Year Three For Terminal 5

When a New York City club that didn’t exist three years ago showed up as No. 3 on the latest Top 100 Worldwide Club Venues, we had to take notice.

That’s above names like The Fillmore, The Wiltern and every House of Blues in the country other than the one in Boston. It became a running joke in this office to ask, “What’s Terminal 5?”

Of course, plenty of agents, artists and production crews are familiar with the venue by now. The 3,000-capacity facility opened in the New York island of Manhattan in the fall of 2007 and has become the new room for up-and-coming acts.

It is also the “next step” for Bowery Presents, which manages a series of well-known venues in the NYC area – the 250-capacity Mercury Lounge, the 500-capacity Bowery Ballroom, the 600-capacity Music Hall of Williamsburg and the 1,400-capacity Webster Hall.

Terminal 5 is just the next in the progression, according to Bowery Presents partners Jim Glancy and John Moore.
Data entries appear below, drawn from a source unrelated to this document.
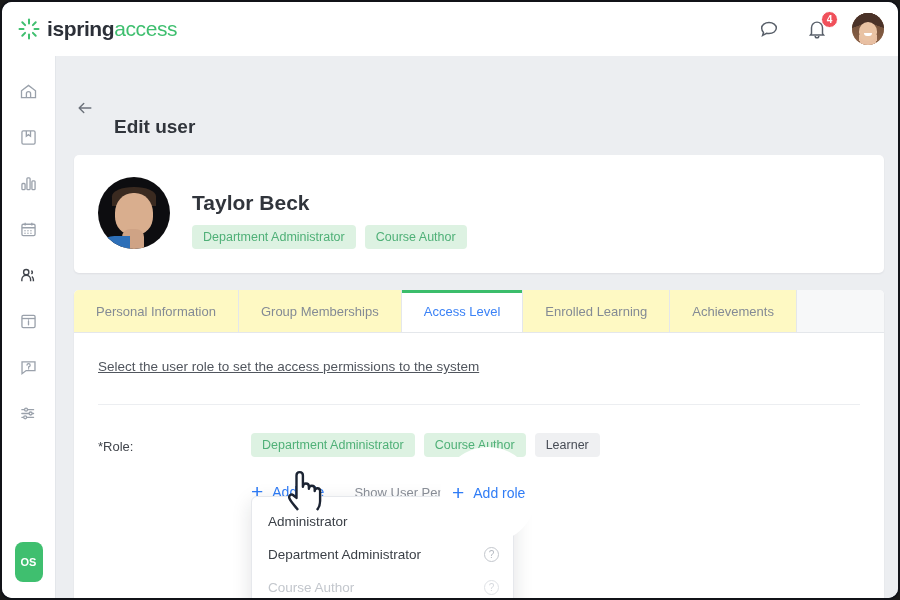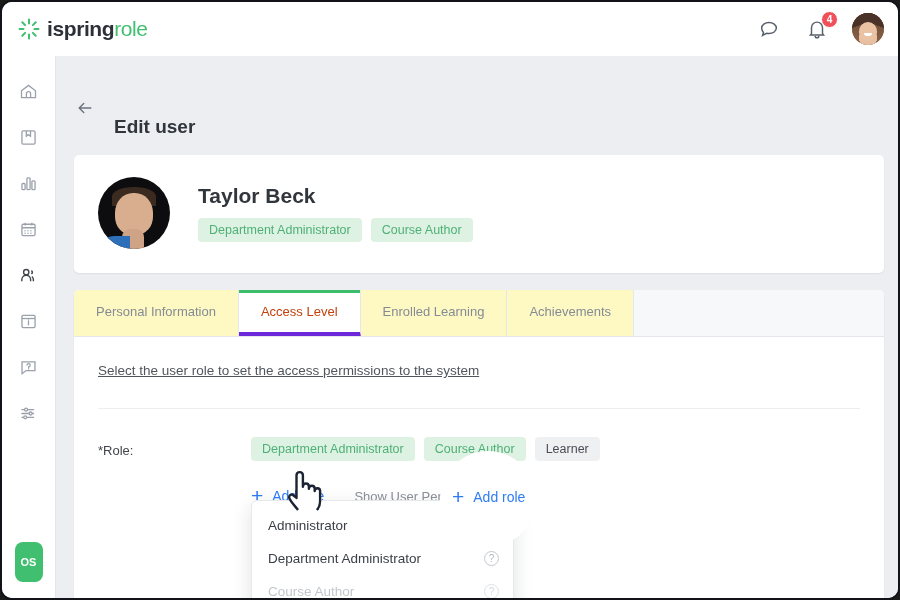--- a/index.html
+++ b/index.html
@@ -300,7 +300,7 @@
           </g>
         </svg>
       </span>
-      <span class="logo-text"><span>ispring</span><span class="lrn">role</span></span>
+      <span class="logo-text"><span>ispring</span><span class="lrn">access</span></span>
     </div>
 
     <div class="top-right">

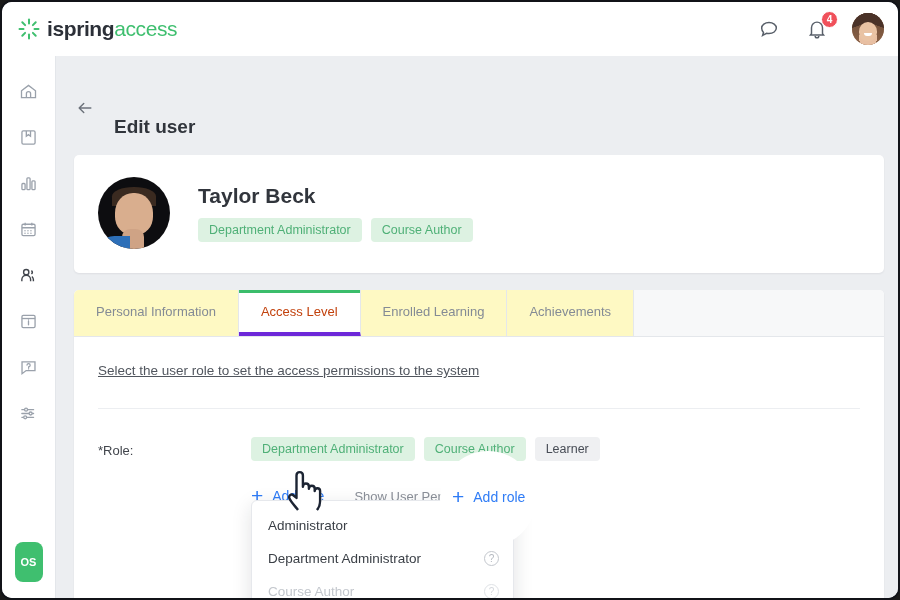--- a/index.html
+++ b/index.html
@@ -124,9 +124,9 @@
   }
 
   .user-head {
-    display: flex; align-items: center;
+    display: flex; align-items: flex-end;
     padding: 22px 24px 24px 24px;
-    gap: 28px;
+    gap: 22px;
   }
   .user-photo {
     width: 72px; height: 72px; border-radius: 50%;

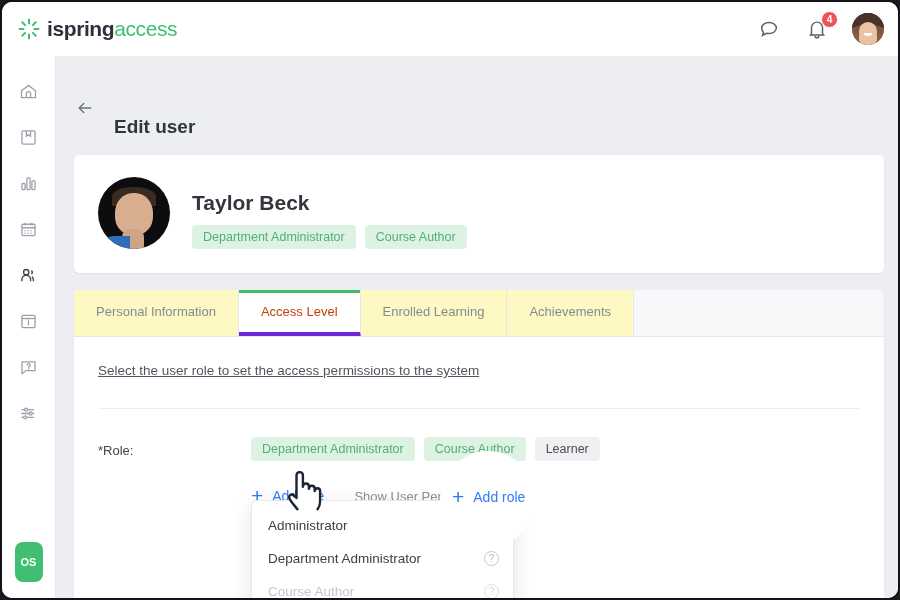--- a/index.html
+++ b/index.html
@@ -443,6 +443,7 @@
     <div class="card">
       <div class="tabs">
         <div class="tab">Personal Information</div>
+        <div class="tab">Group Memberships</div>
         <div class="tab active">Access Level</div>
         <div class="tab">Enrolled Learning</div>
         <div class="tab">Achievements</div>

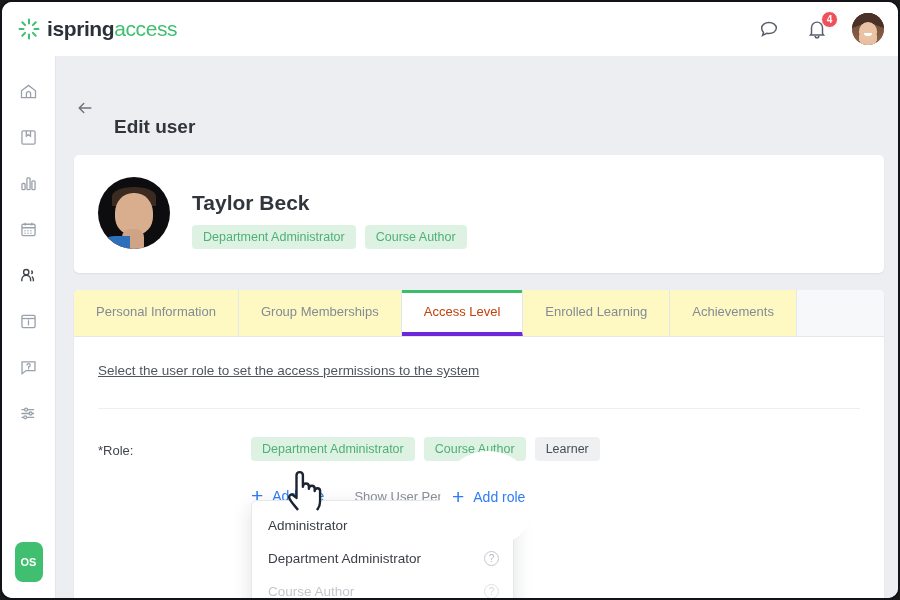--- a/index.html
+++ b/index.html
@@ -178,8 +178,8 @@
     position: relative;
   }
   .tab.active {
-    background: #ffffff; color: #c2410c;
-    border-bottom: 5px solid #6d28d9;
+    background: #ffffff; color: #3b82f6;
+    border-bottom: 1px solid #6d28d9;
     margin-bottom: -1px;
   }
   .tab.active::before {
The company that brought emerging acts to the Mercury and gave them larger rooms to play now has something to give them once they outgrow Webster.

That means acts like the skyrocketing electronic group Passion Pit, which Bowery promoted at its smaller venues, can play to 3,000 fans not one night, but three. In fact, Terminal 5 is accustomed to hosting runs, with Coheed & Cambria playing four nights in a row, and Girl Talk and The Raconteurs each doing three.

Vampire Weekend recently had the No. 1 record in the country,” Glancy noted, “but in 2008 we did three nights with them, which is 9,000 tickets. And they sold out in advance, without any advertising.”

Bowery found what would become Terminal 5 in the fall of 2007, but Moore and Glancy were quick to point out that it had nothing to do with location. There’s access to public transportation and it’s close to the ’burbs but, really, “Finding square footage in New York to accommodate 3,000 people, in Manhattan? We’re just fortunate,” Glancy said.

Bowery put in a Clair sound system, lights from BML Stage Lighting, made sure the sightlines were great and opened the doors, hosting acts like Justice, MIA and The National. The crew spent a few months ironing out the rough patches but Moore said the glitches were taken care of pretty quickly.

Terminal 5 isn’t the only building in NYC with this level of capacity. Of course, the partners at Bowery did say that a lot of the reason why Terminal 5 is successful has to do with treating the patrons well, and noted there are concessions and bathrooms on all of the three floors, plus a massive smoking area on the roof. But that wasn’t what they stressed.

“There are no facility charges, restoration fees or any of that shit,” Glancy said. “Our Ticketmaster fees – well, Live Nation Entertainment now – are a fraction of our competitors’. When it comes time for us to stack our offer up against others, dollar-for-dollar bands are making more with us on a cheaper ticket price. … A $20 to $22 ticket can be bought for $25 rather than $40. And guess what? If you’re trying to develop young talent, that’s the only way to do it, in my opinion.”

There are also two no-fee box offices in New York and Brooklyn. And Bowery believes a lot of the success has to do with treating the bands and their crews right, which doesn’t mean giving the road crew “a better burger” on the catering tray. Rather, it means hiring a dedicated GM, production manager and promoter rep – veterans of Bowery’s other buildings, making sure load-in is a “piece of cake” and advancing the shows properly, which Glancy acknowledged sounds cliché but is still extremely important to getting the acts to return.

“The production people aren’t walking away saying, ‘I don’t care how much the band made, that place sucked,’” Glancy said.

The venue has been branching out from the up-and-comers. On the books are Trey Anastasio, Pat Green, Alice In Chains, Opeth and The Specials, to name a few.